WORK REQUIRED: Go through the entries below and give the number of lines that have the string "そうですね", and only that.
* * * * *
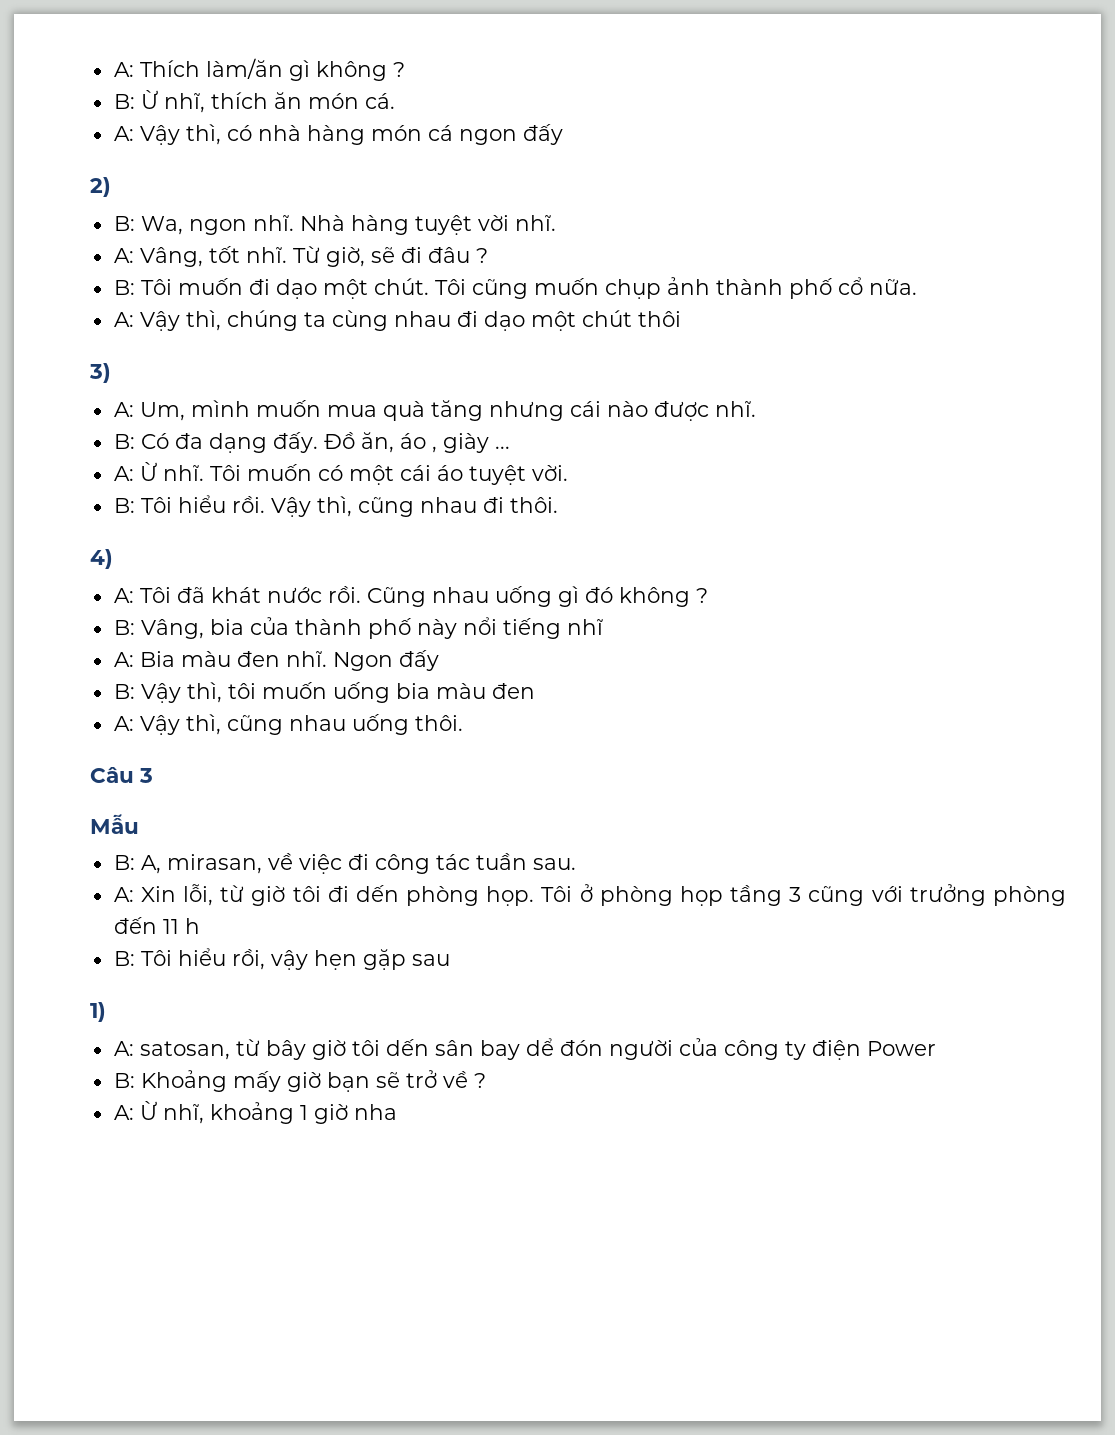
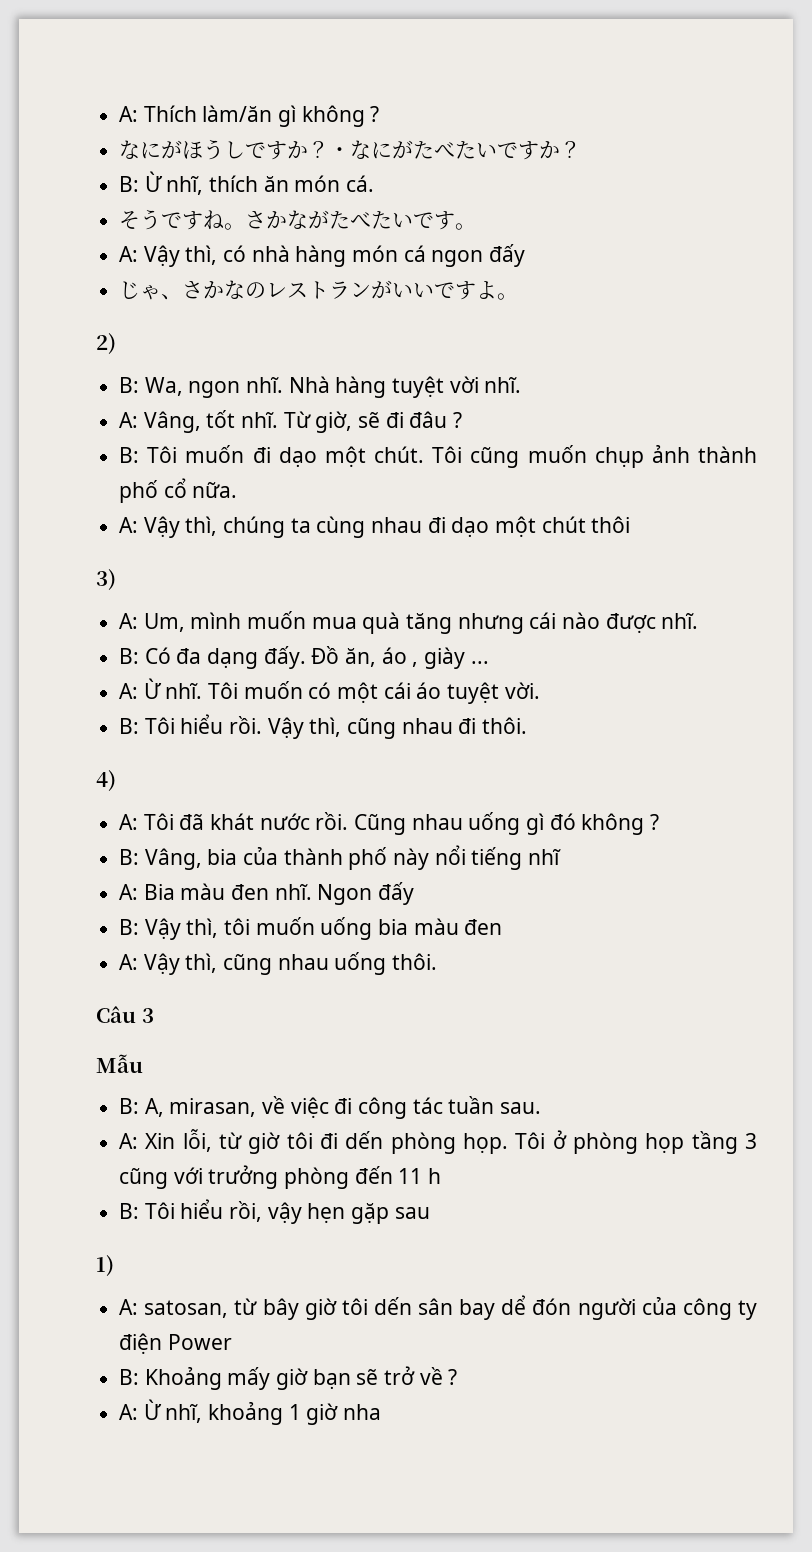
+ なにがほうしですか？・なにがたべたいですか？
+ そうですね。さかながたべたいです。
+ じゃ、さかなのレストランがいいですよ。

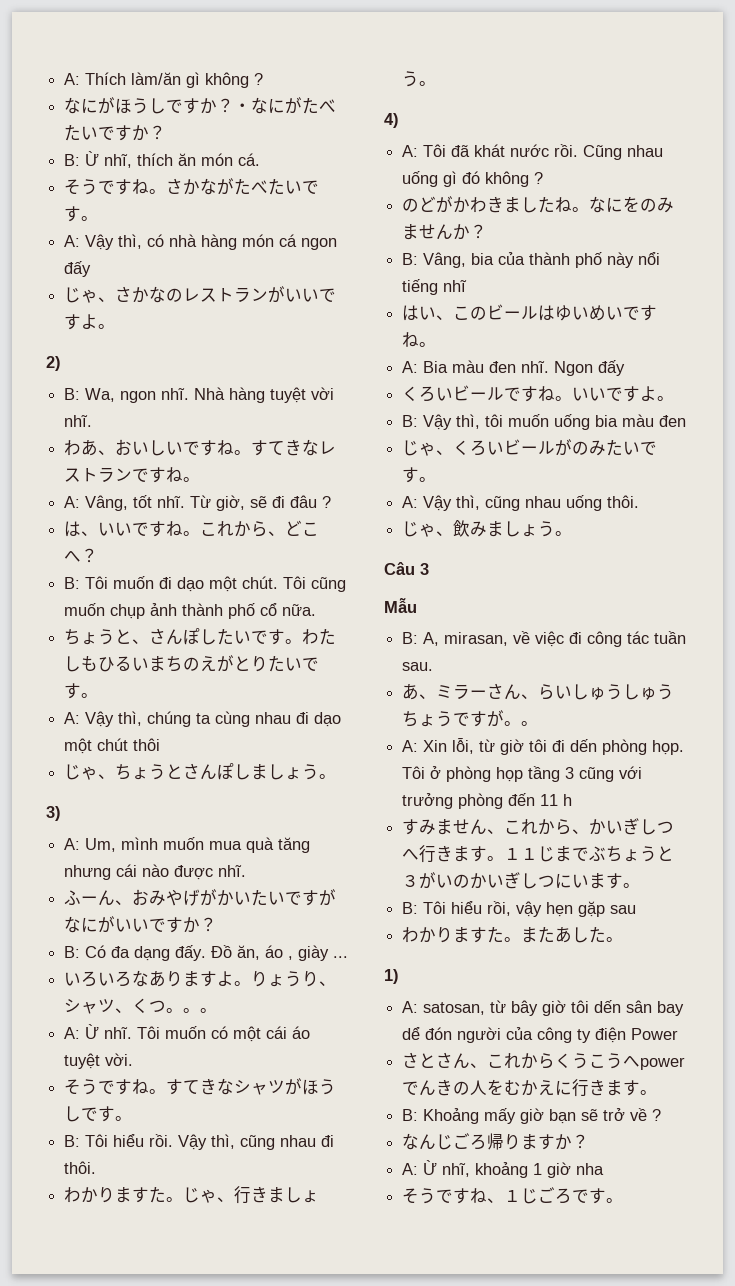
+ わあ、おいしいですね。すてきなレストランですね。
+ は、いいですね。これから、どこへ？
+ ちょうと、さんぽしたいです。わたしもひるいまちのえがとりたいです。
+ じゃ、ちょうとさんぽしましょう。
+ ふーん、おみやげがかいたいですがなにがいいですか？
+ いろいろなありますよ。りょうり、シャツ、くつ。。。
+ そうですね。すてきなシャツがほうしです。
+ わかりますた。じゃ、行きましょう。
+ のどがかわきましたね。なにをのみませんか？
+ はい、このビールはゆいめいですね。
+ くろいビールですね。いいですよ。
+ じゃ、くろいビールがのみたいです。
+ じゃ、飲みましょう。
+ あ、ミラーさん、らいしゅうしゅうちょうですが。。
+ すみません、これから、かいぎしつへ行きます。１１じまでぶちょうと３がいのかいぎしつにいます。
+ わかりますた。またあした。
+ さとさん、これからくうこうへpowerでんきの人をむかえに行きます。
+ なんじごろ帰りますか？
+ そうですね、１じごろです。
* * * * *
REPLY: 3